A psychoanalytic therapist would have a field day with dream analysis with me. He or she would learn of the many memorable dream that I have and their content. For example, both my fear of my father and my unconscious guilt may be very clear through a dream I had about waking up with my boyfriend in my bed and my father standing at the end of it with a shotgun pointed towards us. This dream was very telling and anxiety provoking for me, and one could easily understand why. In addition, one could interpret other recurring dreams that I’ve had, such as those in which I am emotionally and/or physically intimate with someone. Perhaps this desire is manifesting itself unconsciously through dreams when I am feeling lonely and isolated in my conscious life.
The thoughts around my friend’s suicide may be interpreted in several different ways. For one, I could be repressing a feeling of guilt in not doing anything that may have prevented A.J.’s death. Am I regressing in my mind back to the last time I spent with A.J. and wishing I had said or done something differently? One might also say that I am experiencing neurotic anxiety, in which case I am afraid that my instincts toward suicide will get out of my control and I, too, might become a victim of suicide. On the other hand, perhaps my thoughts about my friend’s death are serving as an unconscious reminder to live my life to it’s fullest potential or to express my care for others in my life more often.
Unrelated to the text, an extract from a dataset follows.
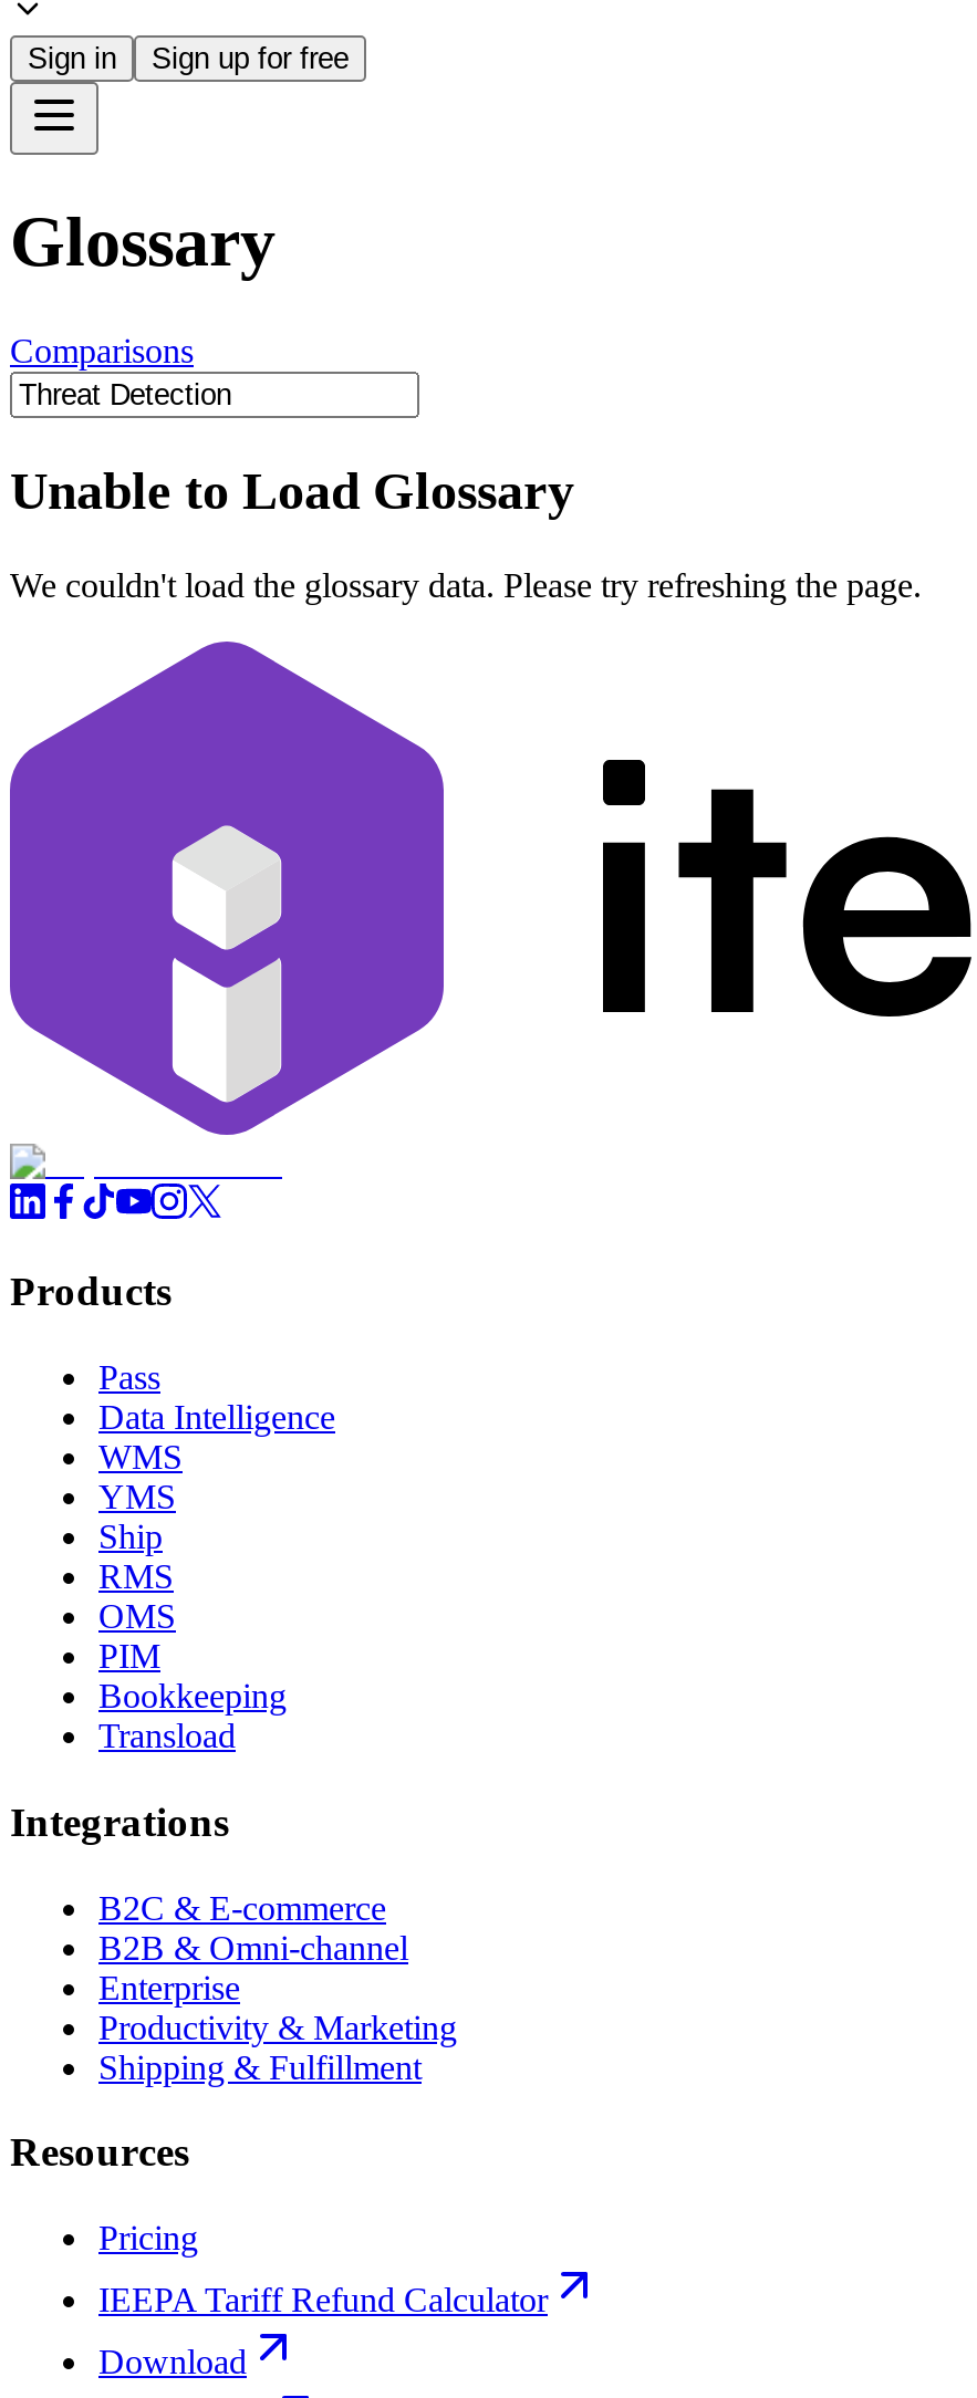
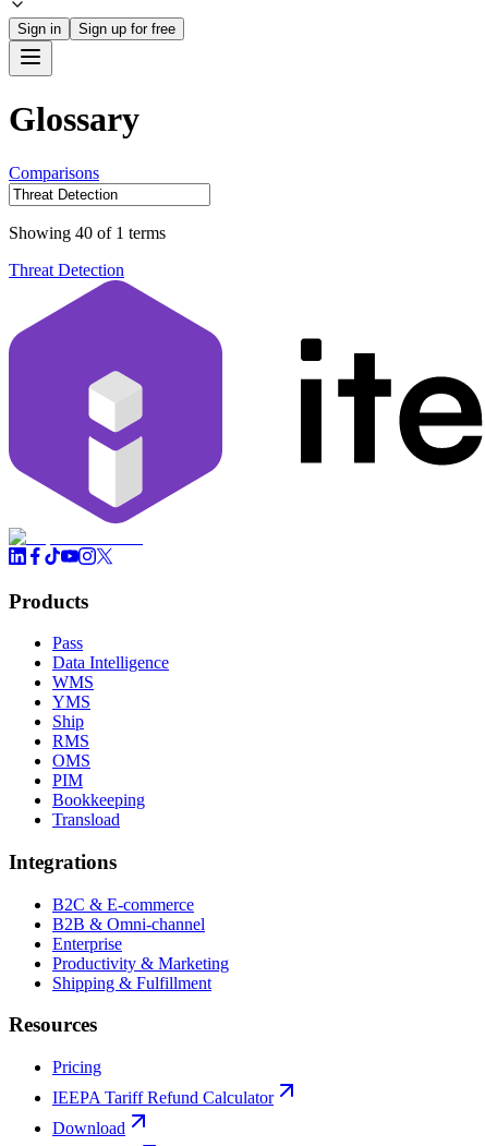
[10,462,574,519] Unable to Load Glossary -> [9,223,166,242] Showing 40 of 1 terms
[10,566,922,603] We couldn't load the glossary data. Please try refreshing the page. -> [9,260,124,279] Threat Detection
Short-term goals for my therapy may include first, bringing unconscious thoughts to consciousness in order to recognize developmental and/or current conflicts. This may include bringing to consciousness my thoughts about my early childhood and my relationship with my parents, and my feelings about other relationship’s I’ve had, and about A.J.’s death. In addition, I may realize that perhaps my desire is to regress back a few years to when I was 22 or 23, like my other cohort members, so that I can experience a better college experience than I actually had when I was their age. Further down the line, I may learn to accept my experience when I was their age and how to accept where I am now. I may also spend time learning how to more appropriately compensate for the relationship conflicts with my parents, and how I might be able to control my own mortality, thus reducing my anxiety and fears about my own death. By all means, a “cure” seems pretty impossible, but Freud believed that by bringing all of the unconscious to consciousness, then a cure is in sight. However, as it is, my skepticism in this theory itself may just be another active defense mechanism or evidence of further conflict in the oral, anal, phallic, latency, and/or genital stages of development.